Me-Indoxam

Me-Indoxam is a potent and cell-impermeable secreted phospholipase A₂ (sPLA₂) inhibitor^[1]. IC50 & Target:sPLA₂^[1] In Vitro:Me-Indoxam shows different potencies on the various sPLA₂ isoforms in in vitro assays with an IC₅₀ of less than 100 nM for hGIIA, hGIIE, and hGV; an IC₅₀ of between 200 and 600 nM for hGIB and hGX; and an IC₅₀ of greater than 2 mM for hGIID, hGIIF, hGIII, and hGXIIA^[1].

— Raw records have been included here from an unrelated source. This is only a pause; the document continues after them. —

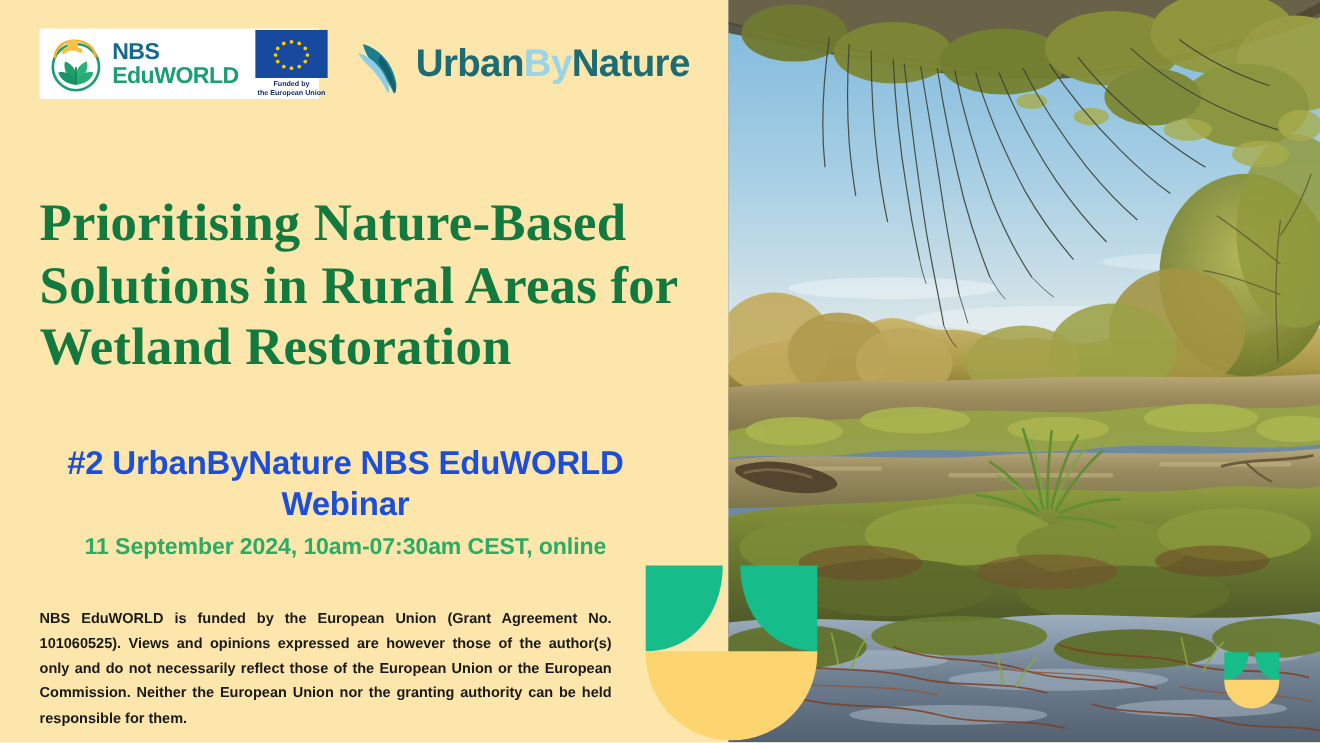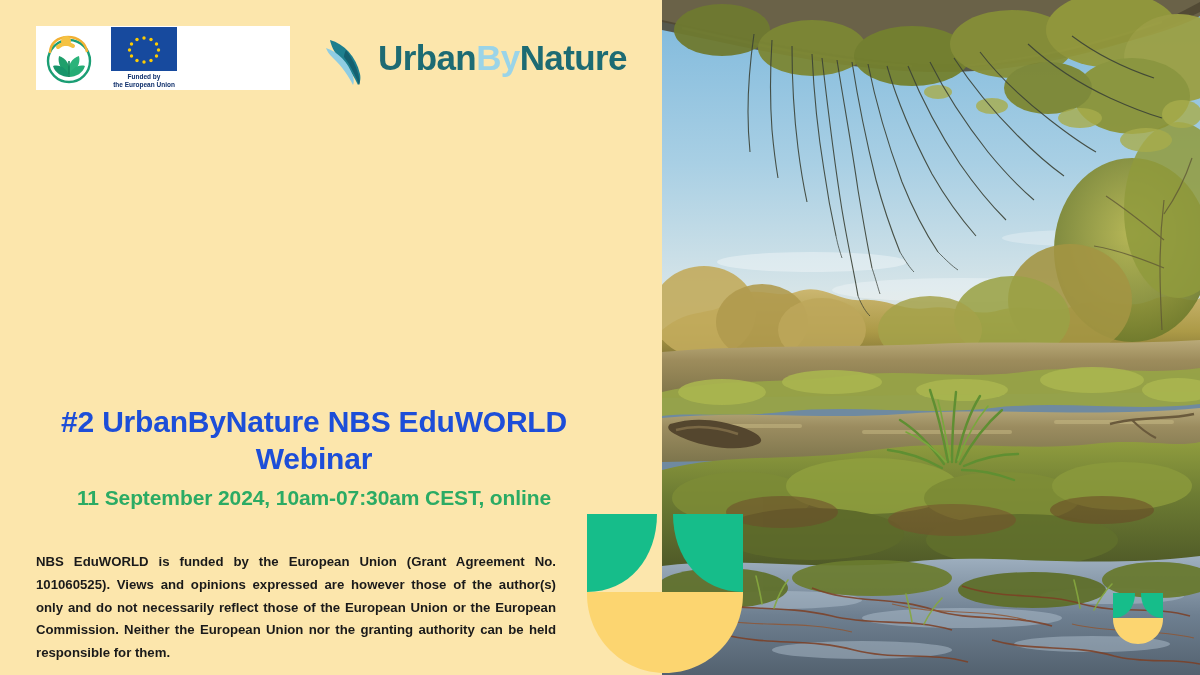--- a/index.html
+++ b/index.html
@@ -413,20 +413,24 @@
           <circle cx="27" cy="30" r="21" fill="none" stroke="#1b9e74" stroke-width="2.4"></circle>
           <path d="M8,22 C8,12 16,6 26,6 C36,6 44,12 45,21" fill="none" stroke="#f2b134" stroke-width="2.4"></path>
           <circle cx="24" cy="10" r="5" fill="#f5c243"></circle>
           <path d="M16,16 C20,12 26,12 31,15" stroke="#f5c243" stroke-width="4" fill="none" stroke-linecap="round"></path>
           <path d="M27,44 C20,40 15,33 17,25 C24,27 29,34 27,44 Z" fill="#1f9f6b"></path>
           <path d="M27,44 C34,40 39,33 37,25 C30,27 25,34 27,44 Z" fill="#2bb37a"></path>
           <path d="M27,46 C20,46 13,42 11,35 C18,33 26,38 27,46 Z" fill="#17946a"></path>
           <path d="M27,46 C34,46 41,42 43,35 C36,33 28,38 27,46 Z" fill="#25ad75"></path>
           <path d="M27,46 L27,30" stroke="#14845c" stroke-width="1.6"></path>
         </svg>
+        <div class="nbs-word">
+          <span class="l1">NBS</span>
+          <span class="l2">EduWORLD</span>
+        </div>
         <div class="eu-block">
           <svg class="eu-flag" viewBox="0 0 66 44">
             <rect x="0" y="0" width="66" height="44" fill="#174a9e"></rect>
             <g fill="#ffcc00">
               <circle cx="33" cy="11" r="1.7"></circle>
               <circle cx="40" cy="12.5" r="1.7"></circle>
               <circle cx="45.5" cy="17" r="1.7"></circle>
               <circle cx="47.5" cy="23" r="1.7"></circle>
               <circle cx="45.5" cy="29" r="1.7"></circle>
               <circle cx="40" cy="33.5" r="1.7"></circle>
@@ -450,20 +454,21 @@
           <path d="M6,10 C20,14 32,26 36,44 C37,49 36,53 34,55 C31,48 24,36 14,26 C10,22 7,15 6,10 Z" fill="#1d7f8e"></path>
           <path d="M2,18 C14,22 24,32 29,46 C30,50 30,53 29,55 C25,47 18,36 9,28 C5,24 3,21 2,18 Z" fill="#8fcde3"></path>
           <path d="M22,20 C28,28 33,37 35,47 C36,51 36,54 35,55 C32,47 27,36 20,27 C20,24 21,22 22,20 Z" fill="#14606f"></path>
         </svg>
         <div class="ubn-text">
           <span class="dark">Urban</span><span class="light">By</span><span class="dark">Nature</span>
         </div>
       </div>
     </div>
 
+    <h1 class="headline">Prioritising Nature-Based Solutions in Rural Areas for Wetland Restoration</h1>
 
     <div class="subtitle">#2 UrbanByNature NBS EduWORLD Webinar</div>
 
     <div class="dateline">11 September 2024, 10am-07:30am CEST, online</div>
 
     <p class="disclaimer">NBS EduWORLD is funded by the European Union (Grant Agreement No. 101060525). Views and opinions expressed are however those of the author(s) only and do not necessarily reflect those of the European Union or the European Commission. Neither the European Union nor the granting authority can be held responsible for them.</p>
   </div>
 
   <div class="tulip tulip-big">
     <svg viewBox="0 0 160 163" aria-hidden="true">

Me-Indoxam is able to inhibit the activity of sPLA₂s only when they are secreted in the extracellular space^[1].
Me-Indoxam (0-10 μM; 30 min) inhibits Leukotriene C₄ (LTC₄) production from anti-IgE–stimulated primary human lung mast cells (HLMCs)^[1].
Me-indoxam (0.01–10 M) did not affect the basal secretion of TNF-α and IL-6 from human lung macrophages (HLM). Preincubation (15 min, 37°C) of hGX (1 μg/mL) with various concentrations of Me-indoxam before the addition to HLM dose-dependently inhibited TNF-α and IL-6 release. The IC₅₀ values of Me-indoxam were 253±72 and 320±87 nM on TNF-α and IL-6 release, respectively^[2].